Isis Carter-Xavier

November 09, 2020 5:12 PM

Third time's the charm. by Isis Carter-Xavier

It was fair to say that Isis had always had complicated feelings about motherhood. As a child, she never thought she wanted kids, mostly because of the instability in her own upbringing. A poverty-stricken home in a bad neighborhood, with too many kids they couldn’t afford, and often a single parent - it was hardly inspiring. But then before she knew how not to have one, Isis found herself with one on the way.

There had never been any questions as to whether giving up her daughter had been the right choice or not. She knew immediately that she couldn’t raise her. Their family could not afford another mouth, and Isis wanted a better life for her. Still, she had never gotten to really be a mother to Nevaeh. They had something of a relationship now, but Nevaeh seemed to hold onto some anger about it. Perhaps somewhat ironically, the thing that helped the most was how much Nevaeh liked Nathan. Having her favorite professor become her step-father was an interesting twist for her, and Isis was pretty sure Nevaeh had even forgiven him for his terrible taste in women.
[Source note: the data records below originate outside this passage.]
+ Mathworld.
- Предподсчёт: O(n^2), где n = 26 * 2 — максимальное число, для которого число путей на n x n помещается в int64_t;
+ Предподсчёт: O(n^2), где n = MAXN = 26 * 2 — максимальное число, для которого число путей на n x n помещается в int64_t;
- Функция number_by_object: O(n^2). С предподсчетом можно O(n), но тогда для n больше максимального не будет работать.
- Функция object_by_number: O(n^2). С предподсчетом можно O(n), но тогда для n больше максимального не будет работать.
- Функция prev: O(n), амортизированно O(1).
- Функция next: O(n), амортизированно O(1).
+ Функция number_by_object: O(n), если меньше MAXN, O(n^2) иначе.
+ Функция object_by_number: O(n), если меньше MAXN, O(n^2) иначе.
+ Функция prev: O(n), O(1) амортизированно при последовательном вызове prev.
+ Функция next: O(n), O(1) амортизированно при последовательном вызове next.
The Reeds had been great parents to her all these years, but sentimentally, it was nice for Isis to get to watch Nathan father her. It sort of made up for the horrible biological one Isis had given her.

Still, after having to give up a child and finding constant struggle to form a relationship with her, Isis had spent the better part of two decades unsure about her abilities as a parent. And also about her worthiness. Did she even deserve other children? Was that fair to Nevaeh? Isis had a lot of doubts, for certain, although Nathan made them a little easier to chew.
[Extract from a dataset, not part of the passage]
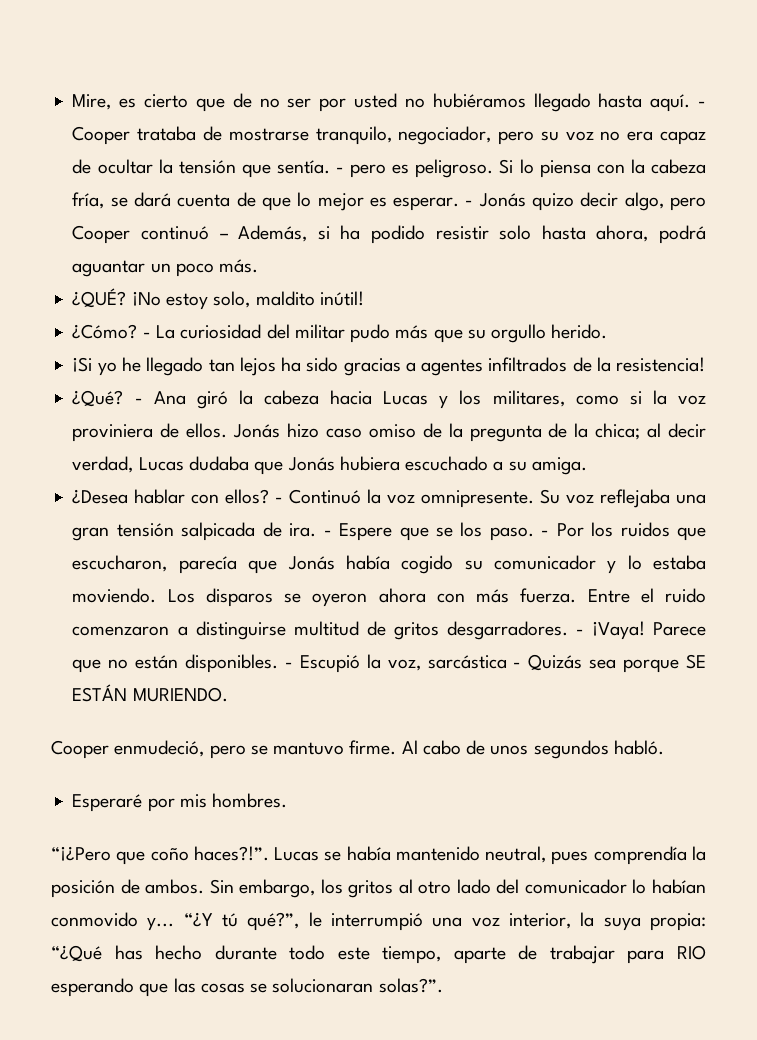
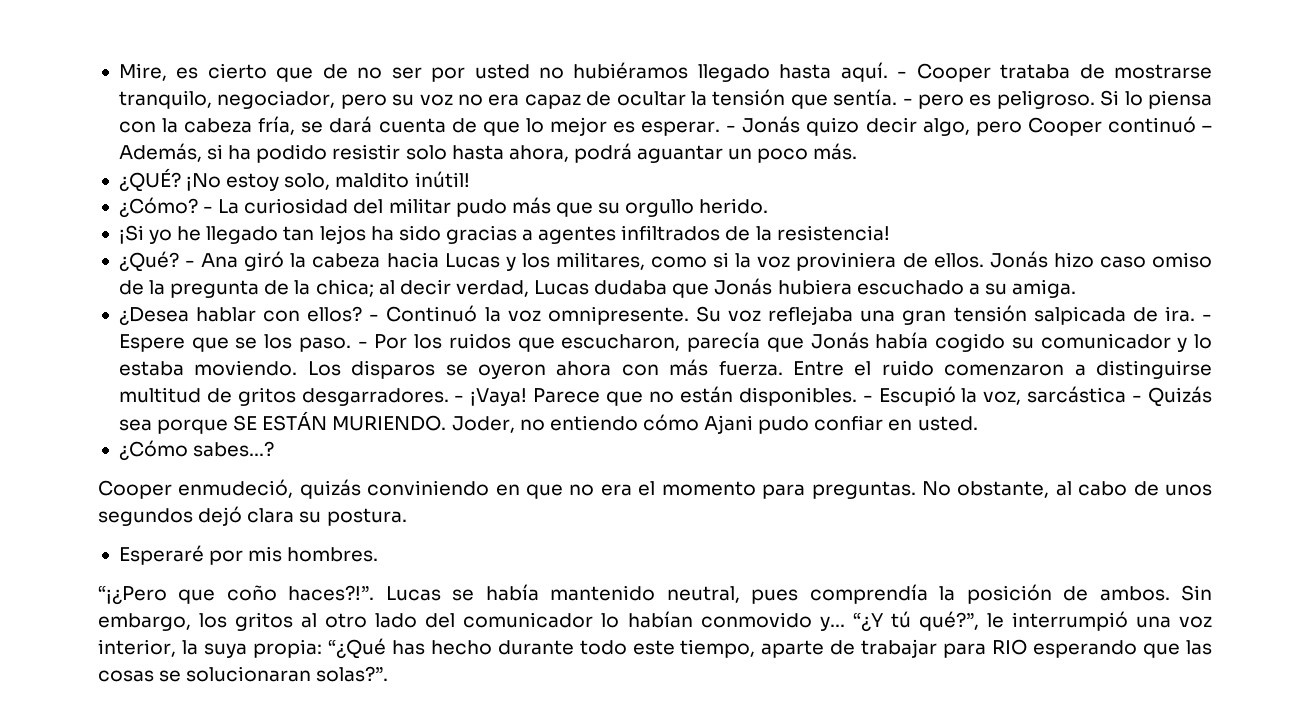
- - Escupió la voz, sarcástica - Quizás sea porque SE ESTÁN MURIENDO.
- Cooper enmudeció, pero se mantuvo firme. Al cabo de unos segundos habló.
+ - Escupió la voz, sarcástica - Quizás sea porque SE ESTÁN MURIENDO. Joder, no entiendo cómo Ajani pudo confiar en usted.
+ ¿Cómo sabes...?
+ Cooper enmudeció, quizás conviniendo en que no era el momento para preguntas. No obstante, al cabo de unos segundos dejó clara su postura.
But then when Theodora was born, something happened to Isis, and it all fell apart. She knew now that what she had gone through was postpartum depression, but how long had it taken before she could even mother Dora? How much time had she lost? Far, far too much. And even now, there were lingering traces of it. Isis loved Dora, but sometimes she saw her and thought, who is that little girl and what is she doing here? There was something disconnected, something disjointed. Isis saw a therapist now, and they talked about it often; despite how normal it apparently was, something just felt like failure.

Isis had done her best not to be nervous about Otto, and to her surprise, it was an entirely different reality. With the girls, she had no means of coping, due either to age or illness, but with her son, she could hardly stand being separated. She loved every inch of his chubby little cheeks, every single bit of him. Somehow, it was easy to love him. She worked hard to love her daughters, but with Otto, it was natural.

She got a bit more time with him, just the two of them, that was not flavored by crushing mental destruction, so that definitely helped. Dora was big enough to have a bit of freedom in the school, plus she had Zeus to scamper off with now, so it left Isis and Otto when Nathan was teaching or tending his greenhouses, as they were now. However, she thought maybe some additional company would be nice, so she propped Otto up with his sit-up pillow and placed him beside her on the couch in the staff lounge to do some Defense Against the Dark Arts assignment grading. She could sip her tea and feed Otto his bottle without even moving her eyes from the essay before her now, and in a silly way, it felt like success.